### What you will do
Set down exactly the lines in the records below that run from the line with "b) Özel Tüketim Vergisi | Tahsilat: 23680,236" to the line with "Tevkif Suretiyle Kesilen KDV | Tahakkuk: 172815,82", inclusive, and nothing more.

### Data for this task
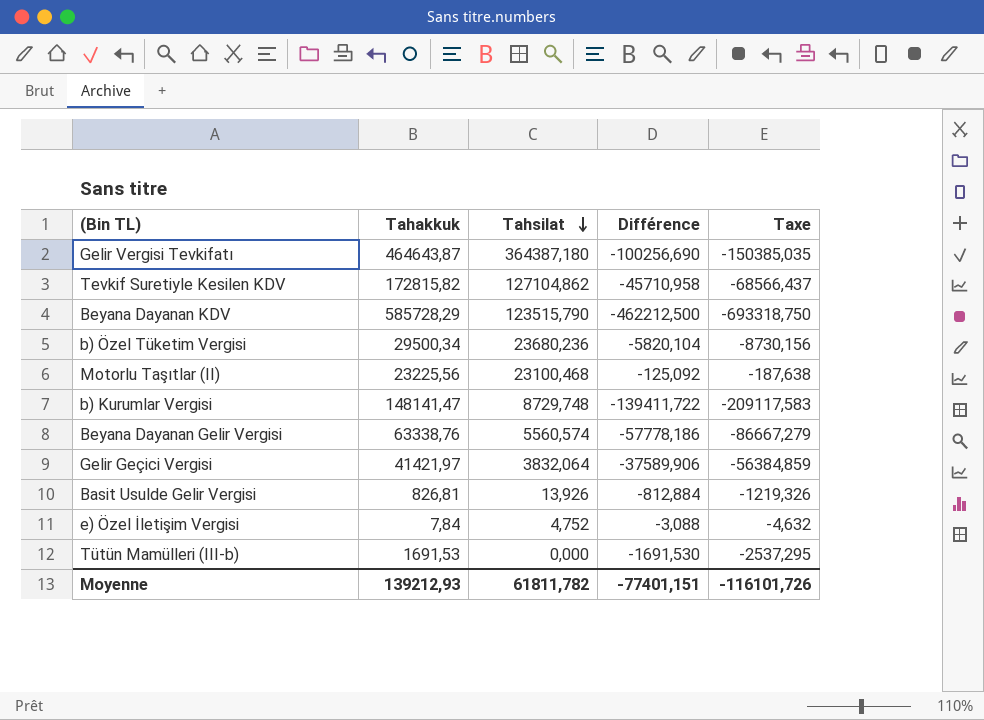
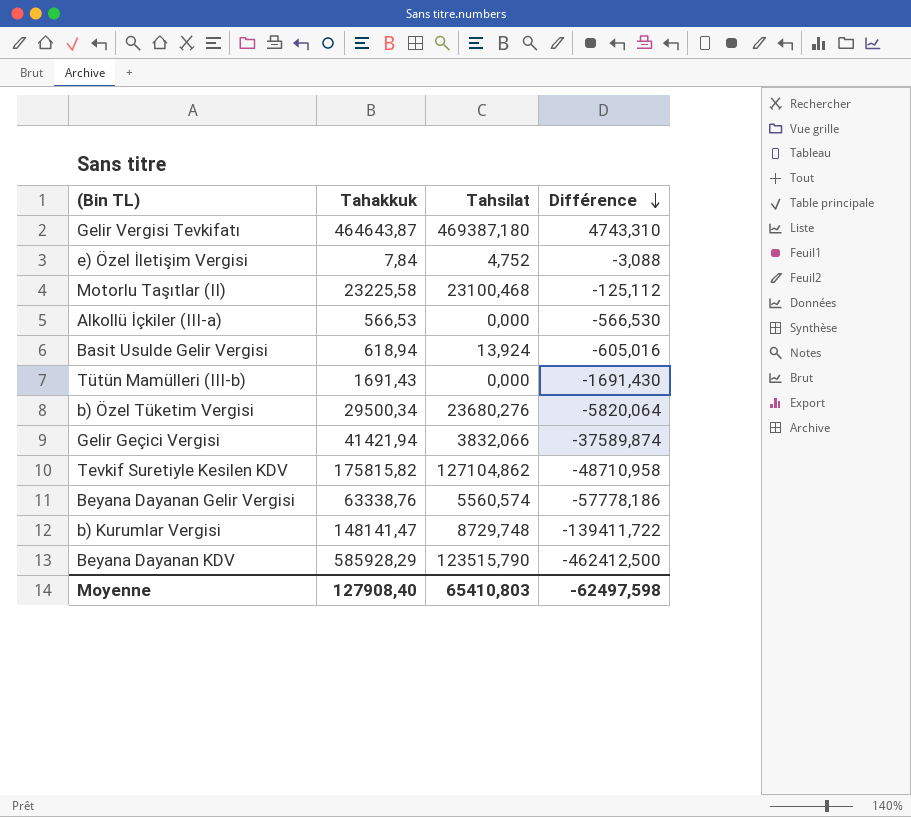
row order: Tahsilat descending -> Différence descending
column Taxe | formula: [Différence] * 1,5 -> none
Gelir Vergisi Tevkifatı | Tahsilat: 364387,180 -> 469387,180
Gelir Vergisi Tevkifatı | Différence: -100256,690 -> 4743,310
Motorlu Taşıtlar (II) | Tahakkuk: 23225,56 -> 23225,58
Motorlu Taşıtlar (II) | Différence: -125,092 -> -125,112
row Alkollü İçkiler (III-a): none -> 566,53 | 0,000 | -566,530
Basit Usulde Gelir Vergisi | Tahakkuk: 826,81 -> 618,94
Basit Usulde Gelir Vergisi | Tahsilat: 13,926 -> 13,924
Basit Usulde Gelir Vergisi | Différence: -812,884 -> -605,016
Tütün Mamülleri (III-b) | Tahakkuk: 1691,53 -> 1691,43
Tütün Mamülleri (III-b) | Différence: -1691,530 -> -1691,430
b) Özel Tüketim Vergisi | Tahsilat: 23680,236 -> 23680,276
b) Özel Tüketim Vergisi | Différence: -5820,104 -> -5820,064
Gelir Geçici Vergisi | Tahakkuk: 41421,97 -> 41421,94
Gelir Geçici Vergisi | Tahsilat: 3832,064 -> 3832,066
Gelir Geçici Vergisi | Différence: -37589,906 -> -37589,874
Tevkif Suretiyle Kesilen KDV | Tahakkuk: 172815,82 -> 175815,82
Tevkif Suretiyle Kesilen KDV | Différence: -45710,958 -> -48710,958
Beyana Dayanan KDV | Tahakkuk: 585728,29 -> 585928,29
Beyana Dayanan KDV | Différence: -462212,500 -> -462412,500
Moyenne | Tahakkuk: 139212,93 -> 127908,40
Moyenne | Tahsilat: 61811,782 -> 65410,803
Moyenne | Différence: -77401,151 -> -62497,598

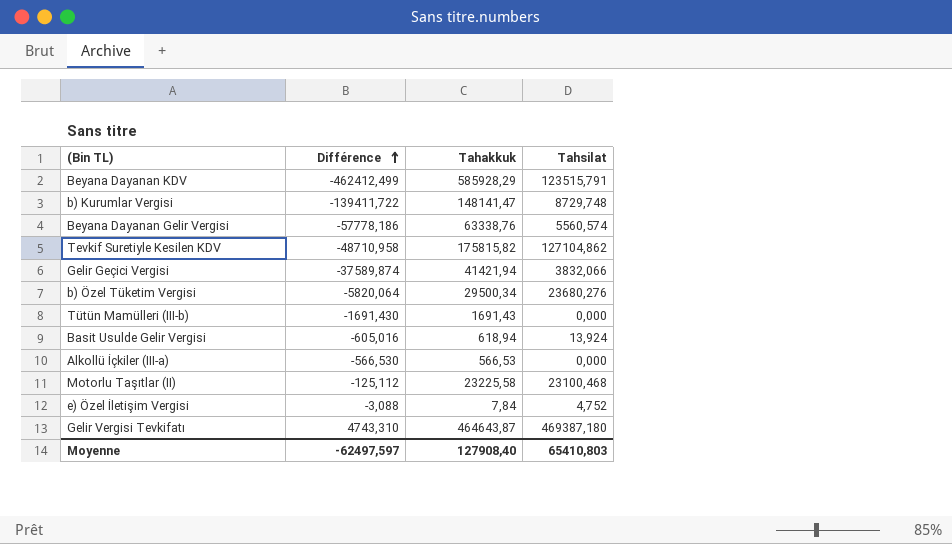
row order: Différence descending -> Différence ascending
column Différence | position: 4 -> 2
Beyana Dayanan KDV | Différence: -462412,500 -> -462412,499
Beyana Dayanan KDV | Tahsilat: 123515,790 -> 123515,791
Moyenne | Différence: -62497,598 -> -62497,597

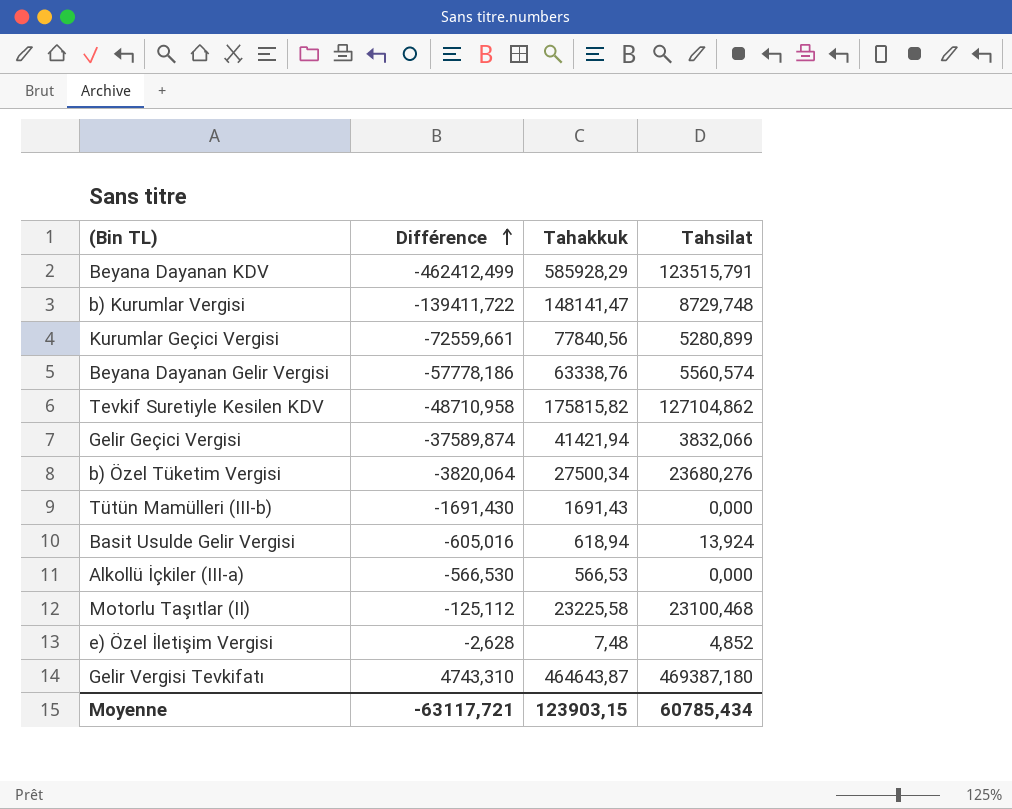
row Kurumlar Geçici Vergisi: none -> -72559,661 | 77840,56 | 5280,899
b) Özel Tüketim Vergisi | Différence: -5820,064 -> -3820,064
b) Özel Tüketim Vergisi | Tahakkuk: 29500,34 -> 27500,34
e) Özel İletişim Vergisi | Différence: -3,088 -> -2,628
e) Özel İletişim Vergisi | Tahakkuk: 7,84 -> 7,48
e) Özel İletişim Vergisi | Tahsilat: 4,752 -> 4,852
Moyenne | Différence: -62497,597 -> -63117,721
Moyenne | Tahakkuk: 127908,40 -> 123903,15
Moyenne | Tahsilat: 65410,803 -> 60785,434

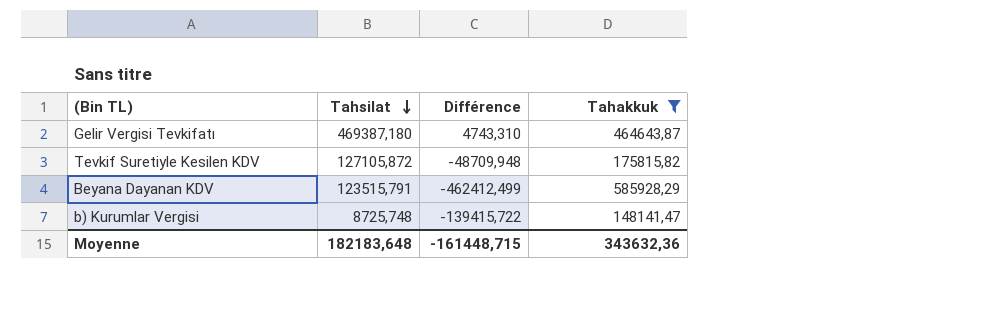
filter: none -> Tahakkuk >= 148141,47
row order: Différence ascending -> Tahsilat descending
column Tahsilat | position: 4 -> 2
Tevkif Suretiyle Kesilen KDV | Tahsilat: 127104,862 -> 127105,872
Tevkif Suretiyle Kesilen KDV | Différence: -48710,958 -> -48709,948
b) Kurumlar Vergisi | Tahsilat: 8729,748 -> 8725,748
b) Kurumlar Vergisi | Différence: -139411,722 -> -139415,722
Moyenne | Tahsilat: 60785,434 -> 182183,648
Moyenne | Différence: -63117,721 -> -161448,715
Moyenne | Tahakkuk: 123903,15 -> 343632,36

### Answer box
b) Özel Tüketim Vergisi | Tahsilat: 23680,236 -> 23680,276
b) Özel Tüketim Vergisi | Différence: -5820,104 -> -5820,064
Gelir Geçici Vergisi | Tahakkuk: 41421,97 -> 41421,94
Gelir Geçici Vergisi | Tahsilat: 3832,064 -> 3832,066
Gelir Geçici Vergisi | Différence: -37589,906 -> -37589,874
Tevkif Suretiyle Kesilen KDV | Tahakkuk: 172815,82 -> 175815,82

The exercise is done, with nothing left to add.